Here, we discuss the planning, optimization and execution of protein microcrystallography experiments, using human cyclophilin A (CypA) as a model protein system. CypA is a proline isomerase enzyme that is highly abundant in human cells and plays important biological roles both as a protein-folding chaperone and a modulator of intracellular signaling pathways. Prior work has shown that CypA readily forms large crystals, which have been successfully used for traditional rotation crystallography at synchrotron X-ray sources and for fixed-target measurements at an XFEL source (Fraser et al., 2009; Keedy et al., 2015). Starting from crystallization conditions that produce large (hundreds of micrometres in each dimension) CypA crystals, we optimized the preparation of high-density microcrystal slurries. We then used these samples for a variety of microcrystallography experiments, including serial X-ray crystallography with three different microfluidic sample injectors, and MicroED. Because the data collected across the different types of experiments were derived from similarly prepared microcrystal samples and analyzed using comparable protocols, we were able to perform a rigorous comparison of the results.
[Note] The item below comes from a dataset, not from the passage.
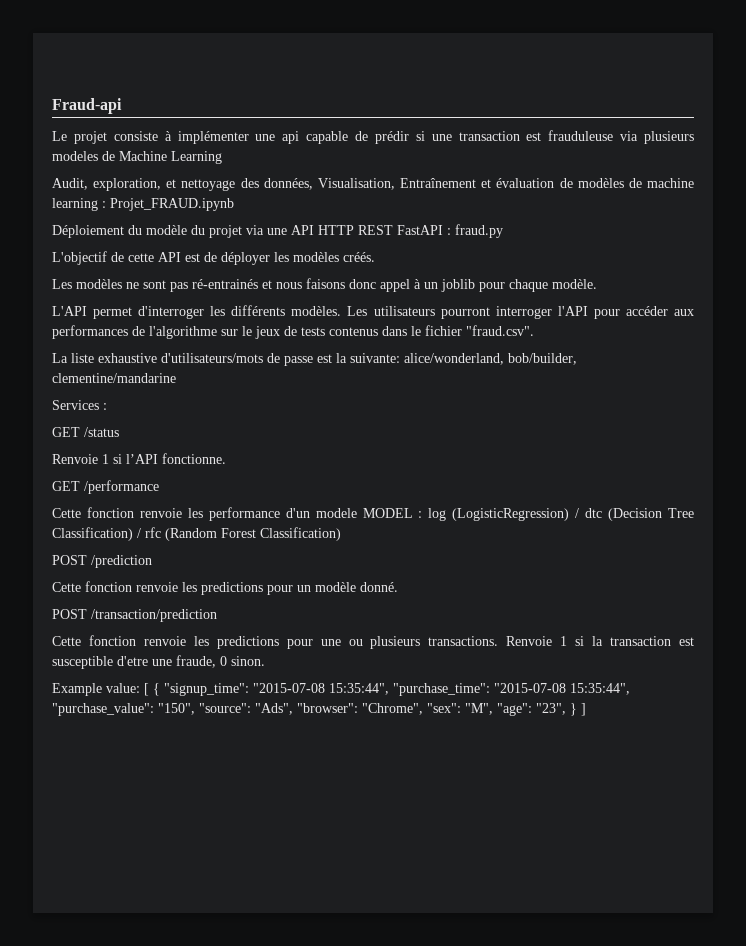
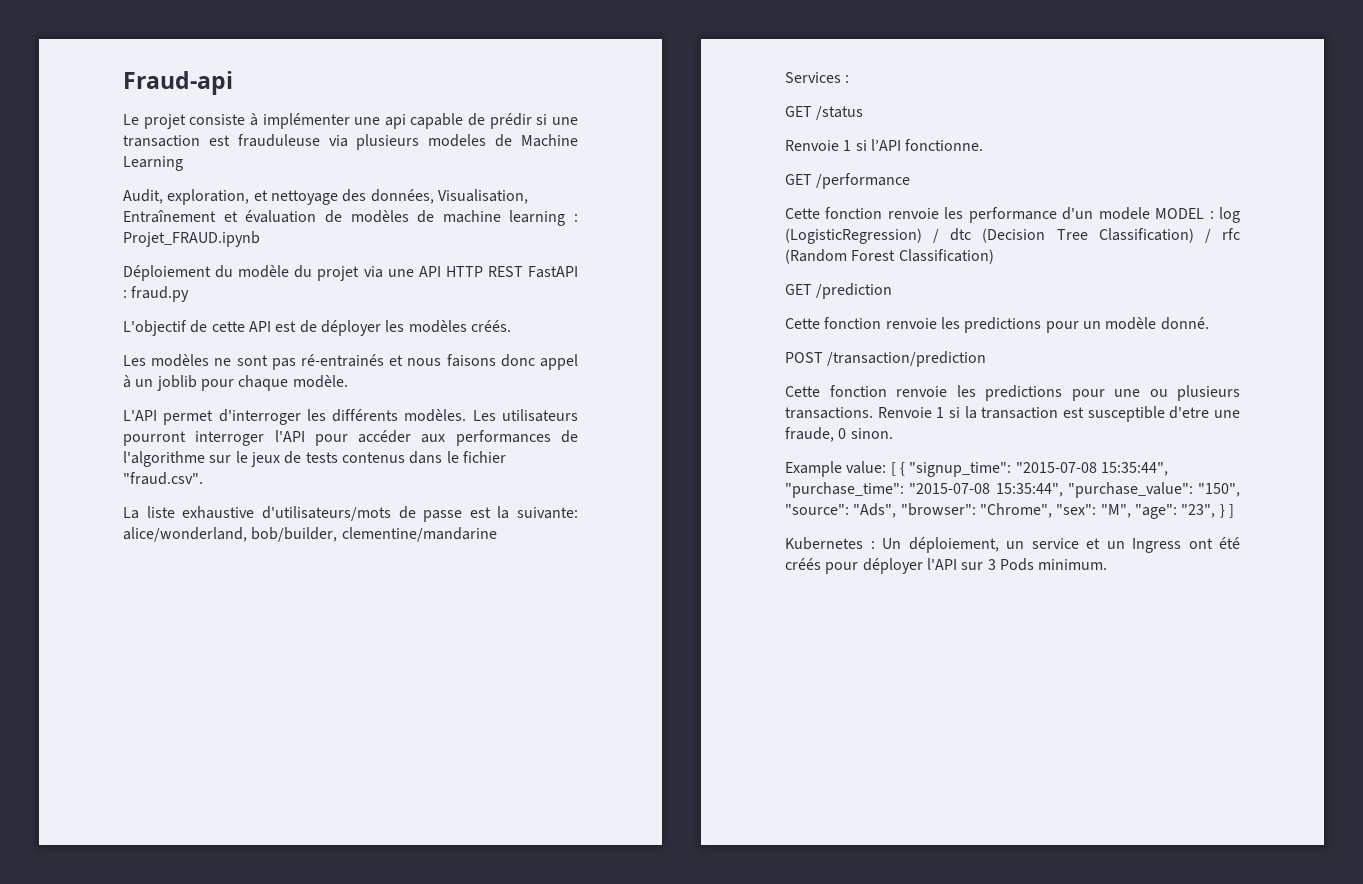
- POST /prediction
+ GET /prediction
+ Kubernetes : Un déploiement, un service et un Ingress ont été créés pour déployer l'API sur 3 Pods minimum.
For each method, we evaluate the ease of sample preparation and delivery, the statistical quality of the measured data and the properties of the resulting atomic models. Our results illustrate the inherent strengths and weaknesses of these new and exciting techniques for macromolecular microcrystallography, and lay out a roadmap for optimization of this promising category of experiments.
Wild-type human cyclophilin A (CypA) was expressed and purified as described previously (Fraser et al., 2009). Briefly, following purification the protein was stored in a solution consisting of 20 mM HEPES pH 7.5, 20 mM NaCl, 0.5 mM TCEP at 4°C until use. Finally, samples were concentrated using Amicon centrifugal filters and then crystallized as described in Section 2.2.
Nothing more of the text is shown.